For instance, if I try to infinitely regress on concepts, I actually end up at a point where I can't go on much further, and I find what is irreducible or basic (or perhaps even indubitable?). I find that there is a start, or something which IS really basic or foundational.

I end up with things like the distinction between is and not, the distinction between infinite and finite, between concept and not a concept. Even the schema of infinite regress must be accepted first, as well as the inferences it draws from and leads to, and the fact that it negates its opposing viewpoint.

The infinite regress, being of no beginning or end, cannot actually be situated as anything. It is formless, and yet in doing so, we are still talking about it somehow.

Does this not prove that the infinite regress problem itself has foundational beliefs, and that the members of the infinite regress are somehow existing in what has no form at all? And, if it does not have a form, how can we even say it is formless? Surely, it cannot oppose or be like anything, even itself.

Even the most radical skeptic must see that they accept similarity and distinction as concepts. They clearly aren't saying their position is not different from a non-skeptic’s, for instance.

So they actually DO have certain things which are foundational to even their own formulation. One such primitive notion is that of NEGATION or NOT or whatever you want to call it. This is not reducible to anything else. IT has no other parts, and it just is what it is. How do we know what it means? This is a whole other question, which I fear may never be answered. Perhaps the next species after us might be able to.

I am reminded of Wittgenstein’s hinges, before anyone answers with this, and even this has some criticisms. For instance, he says hinges have certain properties in other writings, and that they are not true or false, propositions or not, conceptual or not, in others. In certain notes, he says hinges are actually necessary to even explicate the concept of hinges, and yet he NEVER addresses the simple fact that hinges are opposed to not-hinges. There is an opposing viewpoint, and one in which someone (a radical skeptic) could envision as being the correct explanation of a part of reality, as opposed to the one he propounded. He cannot escape saying something is something else, and yet he is trying to explain this in the first place.

The concept of a concept, the concept of 'itself', the concept of listing things out the way I am listing them out right now, these are all concepts. I have heard some saying that concepts are wholes with parts, and primitive concepts are unities without any parts, and which are indivisible. But even this description itself is a bunch of concepts, and even saying 'bunch', 'of', etc, are all concepts, and even saying that all of these are concepts one-by-one, like so, is itself a bigger framework, and is a concept nonetheless.

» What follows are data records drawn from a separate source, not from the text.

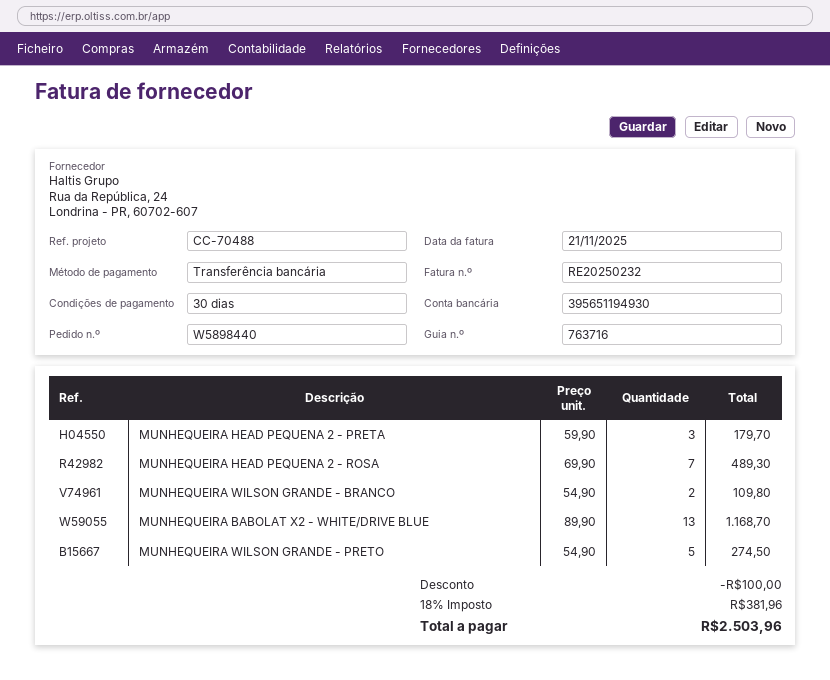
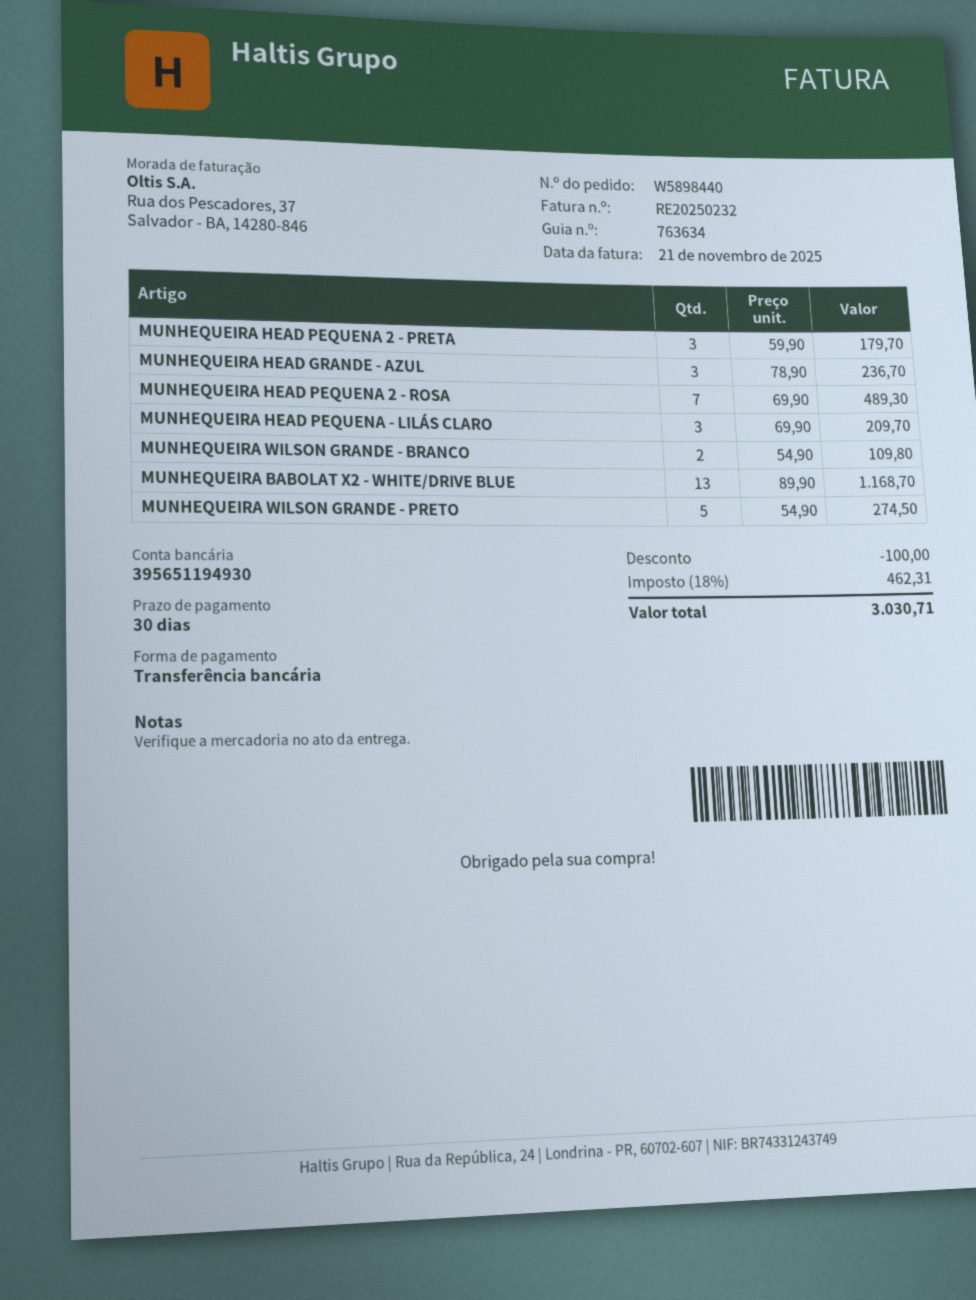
delivery note number: 763716 -> 763634
MUNHEQUEIRA HEAD GRANDE - AZUL: none -> 3 x 78.90 = 236.70
MUNHEQUEIRA HEAD PEQUENA - LILÁS CLARO: none -> 3 x 69.90 = 209.70
tax: 18% = 381.96 -> 18% = 462.31
total: 2503.96 -> 3030.71

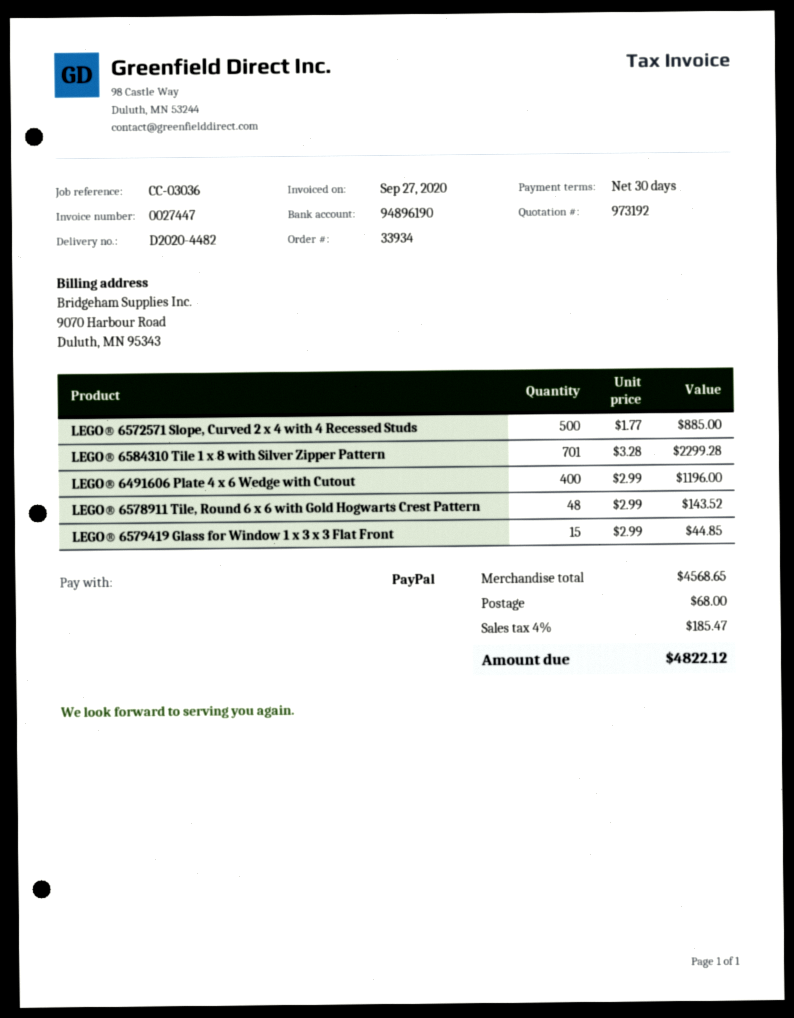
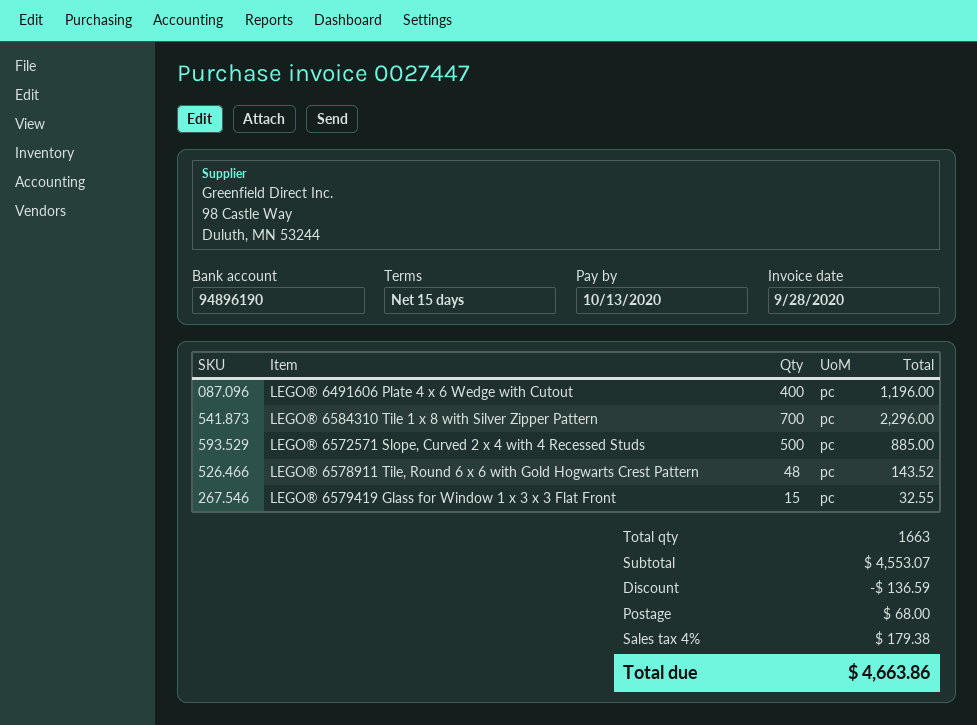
invoice date: 2020-09-27 -> 2020-09-28
payment terms: 30 days -> 15 days
LEGO® 6584310 Tile 1 x 8 with Silver Zipper Pattern: 701 for 2299.28 -> 700 for 2296.00
LEGO® 6579419 Glass for Window 1 x 3 x 3 Flat Front: 15 for 44.85 -> 15 for 32.55
subtotal: 4568.65 -> 4553.07
discount: none -> 136.59
tax: 4% = 185.47 -> 4% = 179.38
total: 4822.12 -> 4663.86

This begs the question: how do we know what 'concept' means? It doesn't seem to be divisible or indivisible, and yet, as a concept, it encompasses all of them, none of them, and some of them. Everything I have written right now, including even the question and answer framework, is a concept.

This so-called infinite regress cannot be, without members which get situated in this absolute nothingness that is supposed to be the infinite. And in the infinite regress it is odd that we should prescribe a direction to it, as well as others, about the way things should be justified, like a ladder or chain - a chain which would not exist without its individual links nonetheless, and which provides the reference for us to even know that it is before or after; that it is in fact a regress from previous belief periods.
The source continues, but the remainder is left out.